Reaching into labour history to find lessons for today, CUPE President Mark Hancock told delegates that unions have faced difficult times before and come out stronger for it.
“Some of the greatest achievements that organized labour has ever won came during moments of turmoil – just like the one we find ourselves in right now,” said Hancock.
Hancock pointed to battles after the first and second world wars when unions didn’t have the legal recognition they have today, but still won bargaining rights, the Rand formula, pensions, health care, and basic health and safety standards.
“It wasn’t easy,” said Hancock. “So many leaders and activists before us were fired, jailed, assaulted, even murdered.”

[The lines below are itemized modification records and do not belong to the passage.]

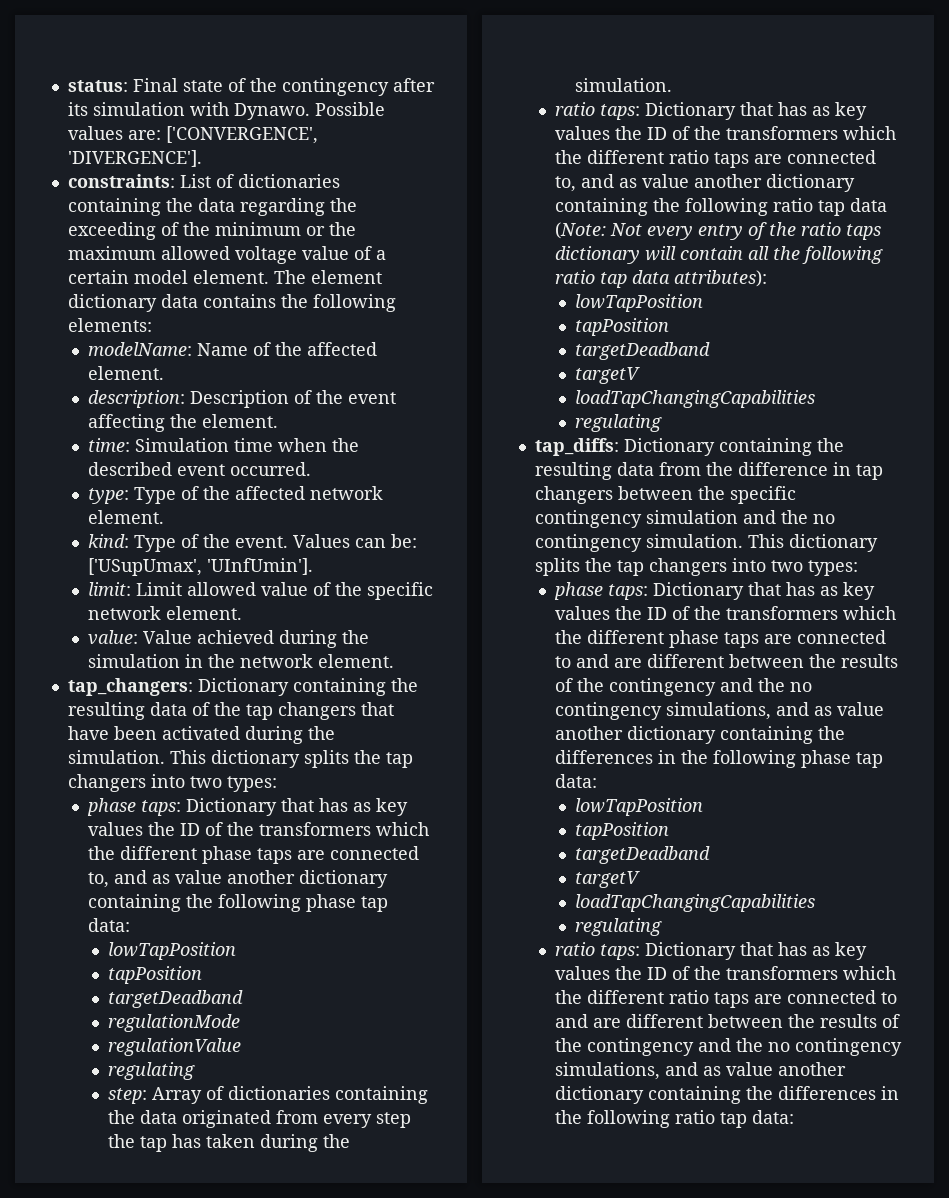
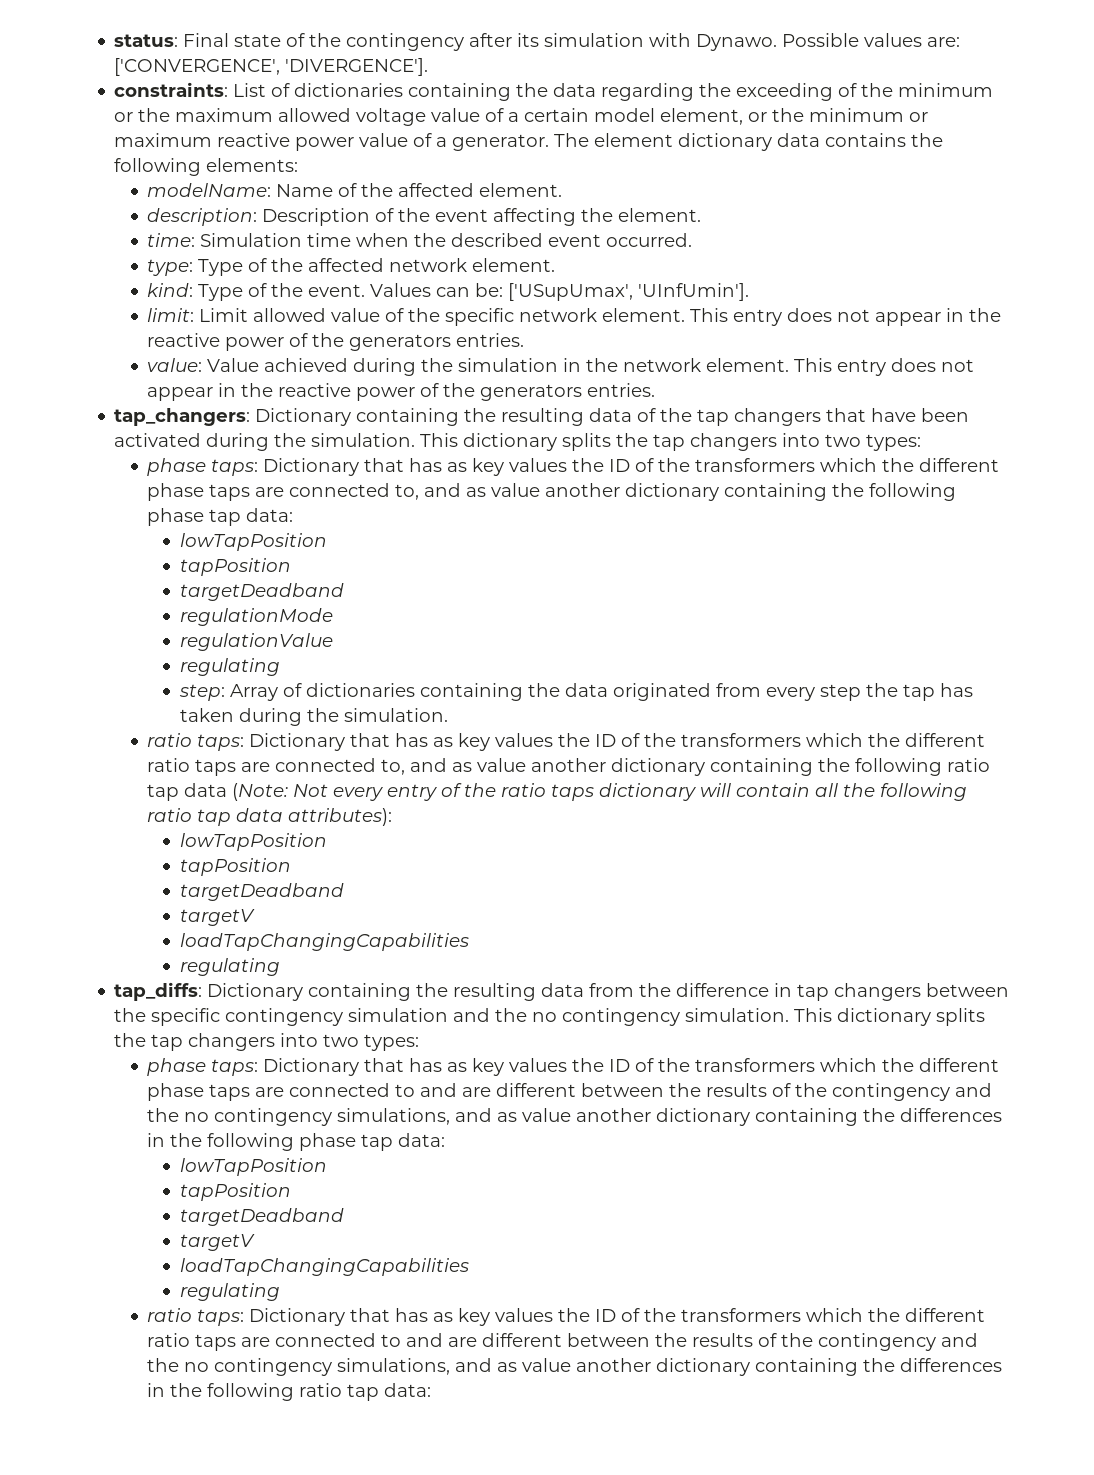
- constraints: List of dictionaries containing the data regarding the exceeding of the minimum or the maximum allowed voltage value of a certain model element.
+ constraints: List of dictionaries containing the data regarding the exceeding of the minimum or the maximum allowed voltage value of a certain model element, or the minimum or maximum reactive power value of a generator.
- limit: Limit allowed value of the specific network element.
+ limit: Limit allowed value of the specific network element. This entry does not appear in the reactive power of the generators entries.
- value: Value achieved during the simulation in the network element.
+ value: Value achieved during the simulation in the network element. This entry does not appear in the reactive power of the generators entries.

Hancock noted that in the last year alone, both the federal and Alberta governments took multiple actions to rob workers of rights we’ve enjoyed for decades.
“Mark Carney didn’t hesitate to shred our members’ Charter rights during the Air Canada strike last summer. And he won’t lift a finger to defend public health care and our public services while they’re under attack right here in Alberta as we speak.”
“The UCP is busy pushing dangerous schemes that nobody asked for and nobody wants, like pulling Alberta out of the CPP and playing footsy with Maple MAGA Trump wannabes who want to split our country apart.”
Hancock said that being a trade unionist in a time of ‘right-wing lunatics’ means acknowledging the challenge and never giving up ‘on the fight for a better future.’
Referring to the safety of workers as “not optional,” Hancock noted that the death of CUPE member Deborah Onwu in 2019 led to four judicial recommendations that the UCP government has still not acted on.
“We owe it to people like Deborah Onwu and her friends and family – and far too many others who have lost loved ones because of violence in our workplaces,” said Hancock, “We owe it to them to fight like hell.”
Hancock ended with an appeal to delegates to not be fooled by Danielle Smith’s attempts to divide workers with ‘non-stop culture wars and manufactured outrage.’
“When governments fail to solve real problems that they’re responsible for creating – they start looking for somebody else to pin the blame on. Blaming newcomers and other vulnerable folks just lets her off the hook.”